Once Gowery acknowledges that he has deliberately expunged all memories of that long-ago summer when he knew his visitors as Poe (Adam Chanler-Berat) and Lilac (Grace Rex), the play gives up any hold it might have had on logic or structure. Gowery admits that he had an affair that summer with his lawyer’s wife, and that the Nantucket police accused him of running a child pornography ring out of his beach cottage.

The one thing he can’t bear to face about that summer, however, is that he found himself unable to write another play — or anything else, for that matter. That does seem to be the crux of this “Sleigh Ride.” But rather than hurl some harpoons at Gowery’s white whale, Guare evades and avoids that painful subject. Instead, he gives us sightings of Jorge Luis Borges and cameos of giant lobsters.

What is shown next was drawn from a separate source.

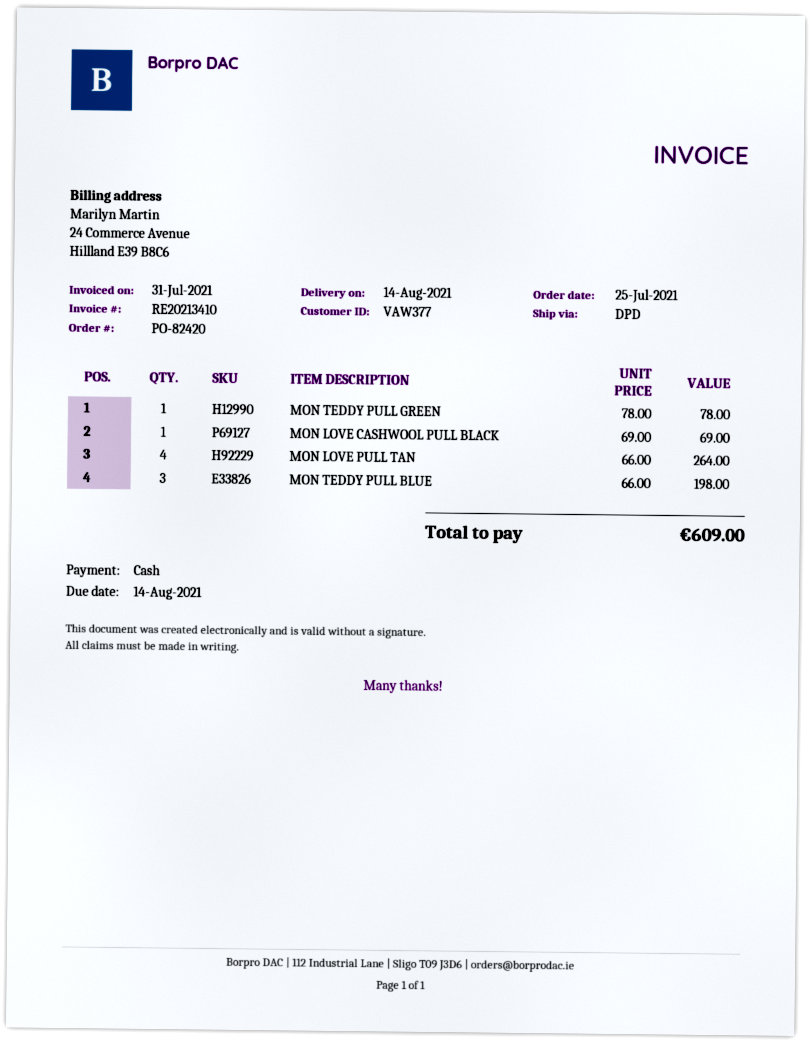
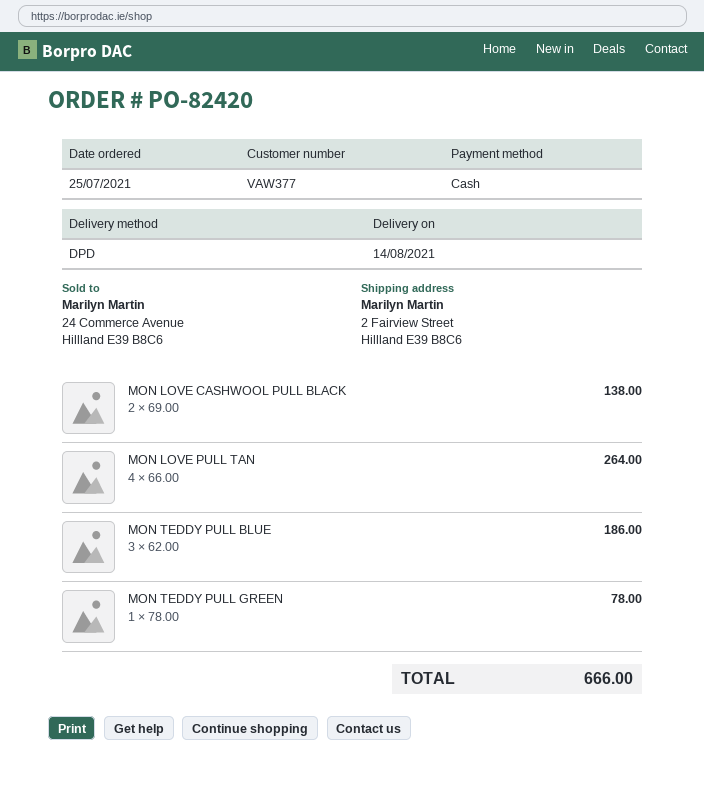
MON LOVE CASHWOOL PULL BLACK: 1 x 69.00 = 69.00 -> 2 x 69.00 = 138.00
MON TEDDY PULL BLUE: 3 x 66.00 = 198.00 -> 3 x 62.00 = 186.00
total: 609.00 -> 666.00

Zaks jazzes up the proceedings with some nice farcical imagery. One definitive take on the summer of 1975 is the sight gag of a plane full of passengers who are all glued to copies of “Jaws.” (“She reached down. She could not feel her foot.”) There are also laughs when just about every native on Nantucket proudly tells Gowery of having played a role in the local community theater production of “Internal Structure of Stars.”

But by the time Guare gets to the giant lobster (don’t ask) he seems to have run out of imagination — or the inclination to round up his disjointed memories and wrestle them into a coherent plot with some kind of thematic backbone. Some of his avid admirers might be satisfied with the play’s many disordered flashes of his wit. But as for me, I confess that after a while, I couldn’t feel my foot.